Put another way, if international completely opened, full throttle, we can ADD that to the CURRENT levels of 30% and we would be at 55%.
However, "current levels" are summer. Also, international is closed (mostly). We have no benchmark for COVID business travel, typically business high season is Sept-Oct-November. October being the big month.
JFK activity: https://www.radarbox.com/statistics/airports/KJFK
You can pull the drop down for all the major airports and determine that the "peak" for summer activity seems to be mid to late August, for all major airports. After that it declines substantially. This is not opinion, belief, conjecture, hypothesis. This is the cold data from ops activity in the past.
So the next two weeks is very important.
Time will tell soon enough....
#217
Gets Weekends Off
Joined APC: Jan 2019
Position: E145 CA
Posts: 120
#218
Gets Weekends Off
Joined APC: Oct 2019
Posts: 186
Possibility Friday and Saturday were outliers. It's more important to look at the overall trend rather than individual weeks, it seems like all flying across all days of the week is steadily increasing, but weekday travel is much lighter YOY, which would imply that business travel is struggling more right now.
#219
Gets Weekends Off
Joined APC: May 2020
Posts: 484
I was for the initial lockdown as initially defined. It didn’t work as well here as SK so it’s an issue here. You can blame and point fingers but the fact is that different societies will have a different reaction to different things and I’d argue our politicians on BOTH sides dropped the ball in such a way as to not allow OUR society to have an appropriate reaction.
Time to learn how to live with it because we can’t stay locked down waiting for a vaccine that may or may not come.
Time to learn how to live with it because we can’t stay locked down waiting for a vaccine that may or may not come.

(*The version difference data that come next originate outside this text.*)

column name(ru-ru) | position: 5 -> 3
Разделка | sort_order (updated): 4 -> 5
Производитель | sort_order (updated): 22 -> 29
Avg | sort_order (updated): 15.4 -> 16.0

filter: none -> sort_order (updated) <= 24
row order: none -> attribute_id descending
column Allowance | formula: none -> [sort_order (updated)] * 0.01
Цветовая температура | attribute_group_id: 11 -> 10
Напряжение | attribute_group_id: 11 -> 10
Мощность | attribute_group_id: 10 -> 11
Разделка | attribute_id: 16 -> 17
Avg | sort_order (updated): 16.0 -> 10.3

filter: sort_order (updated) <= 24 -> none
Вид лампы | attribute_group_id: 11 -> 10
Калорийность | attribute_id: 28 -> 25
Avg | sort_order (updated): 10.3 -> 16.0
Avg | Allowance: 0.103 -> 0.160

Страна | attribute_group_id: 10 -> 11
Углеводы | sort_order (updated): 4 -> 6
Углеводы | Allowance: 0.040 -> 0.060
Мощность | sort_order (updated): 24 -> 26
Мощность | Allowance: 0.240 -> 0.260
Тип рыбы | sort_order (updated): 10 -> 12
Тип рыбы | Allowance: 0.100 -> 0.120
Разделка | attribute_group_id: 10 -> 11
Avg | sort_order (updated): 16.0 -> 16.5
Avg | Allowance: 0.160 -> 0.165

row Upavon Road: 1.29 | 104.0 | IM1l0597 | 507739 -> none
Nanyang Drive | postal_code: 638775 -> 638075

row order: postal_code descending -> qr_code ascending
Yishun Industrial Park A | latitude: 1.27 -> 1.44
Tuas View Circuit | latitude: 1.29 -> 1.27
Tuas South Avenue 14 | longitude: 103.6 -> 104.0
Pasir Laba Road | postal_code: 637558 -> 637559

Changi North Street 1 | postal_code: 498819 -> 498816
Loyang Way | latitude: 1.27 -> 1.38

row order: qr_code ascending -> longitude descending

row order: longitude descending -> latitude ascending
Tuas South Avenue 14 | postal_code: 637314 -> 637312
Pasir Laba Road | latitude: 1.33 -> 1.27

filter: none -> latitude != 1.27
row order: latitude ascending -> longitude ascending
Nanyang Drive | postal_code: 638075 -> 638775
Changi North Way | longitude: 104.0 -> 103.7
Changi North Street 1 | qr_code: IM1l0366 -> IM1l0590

From what I read ours failed because there were too many essential workers. Most other countries were home improvement stores( for tradesman not diyers), grocery stores, and HC facilities like dr offices and pharmacies. That’s it end of the list. We had like 70 percent of places ended up being considered essential.
#220
Gets Weekends Off
Joined APC: Dec 2011
Position: A320 FO
Posts: 1,049
Possibility Friday and Saturday were outliers. It's more important to look at the overall trend rather than individual weeks, it seems like all flying across all days of the week is steadily increasing, but weekday travel is much lighter YOY, which would imply that business travel is struggling more right now.